### Task brief
Please repeat, exactly as written, the line containing "tax: 5% = 1950.89 -> 5% = 1924.92" and every line after it through the end of the records below.

### Data for this exercise

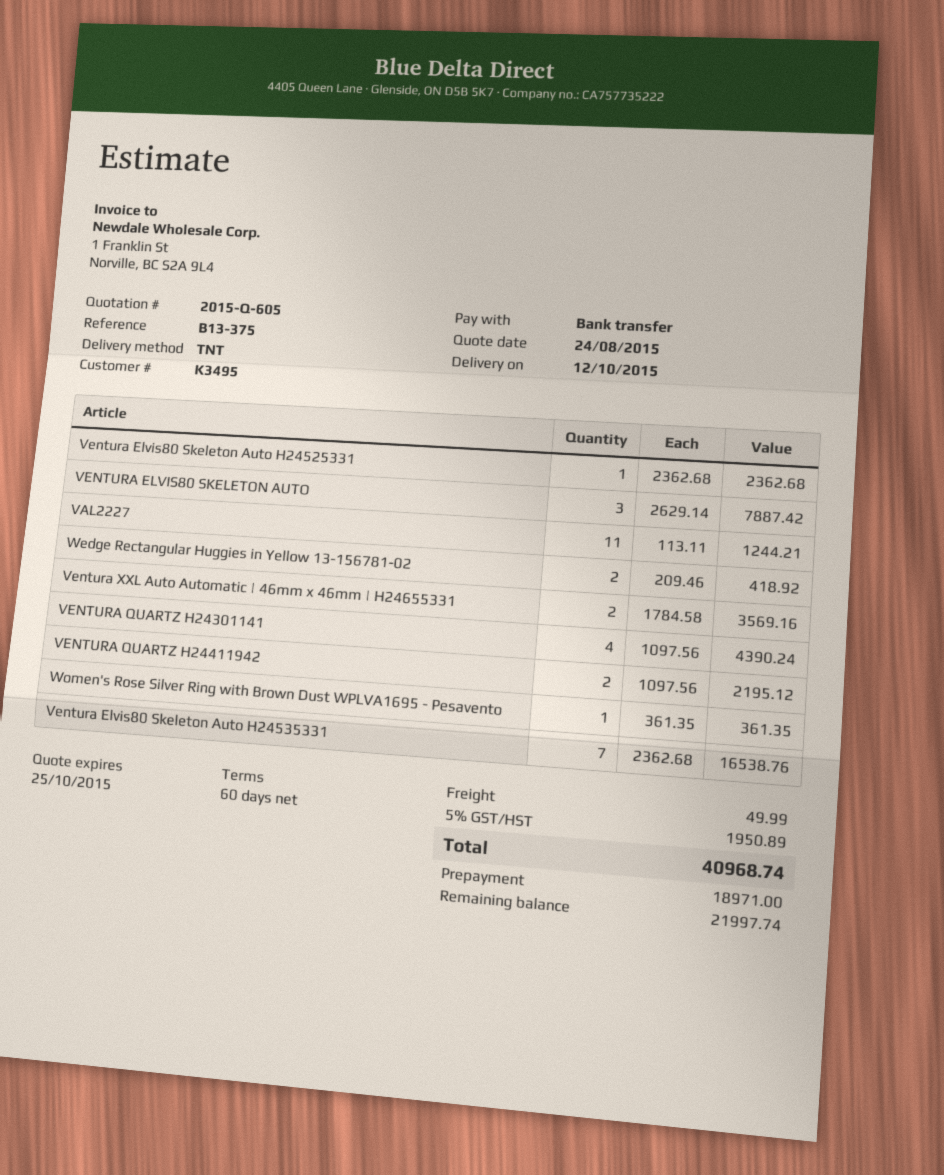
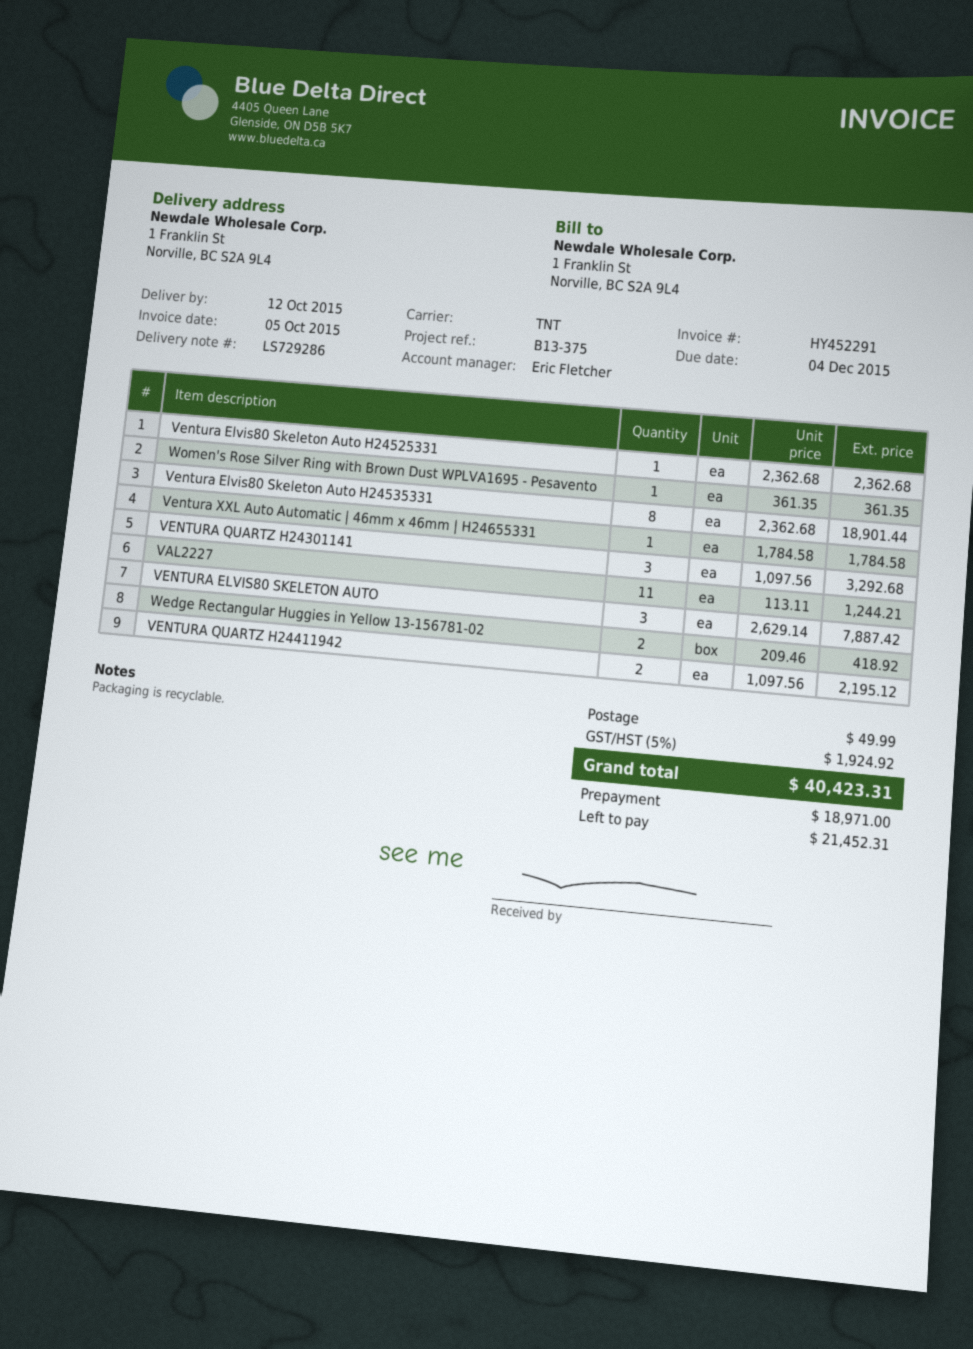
Ventura XXL Auto Automatic | 46mm x 46mm | H24655331: 2 x 1784.58 = 3569.16 -> 1 x 1784.58 = 1784.58
VENTURA QUARTZ H24301141: 4 x 1097.56 = 4390.24 -> 3 x 1097.56 = 3292.68
Ventura Elvis80 Skeleton Auto H24535331: 7 x 2362.68 = 16538.76 -> 8 x 2362.68 = 18901.44
tax: 5% = 1950.89 -> 5% = 1924.92
total: 40968.74 -> 40423.31
balance: 21997.74 -> 21452.31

### Problem solution
tax: 5% = 1950.89 -> 5% = 1924.92
total: 40968.74 -> 40423.31
balance: 21997.74 -> 21452.31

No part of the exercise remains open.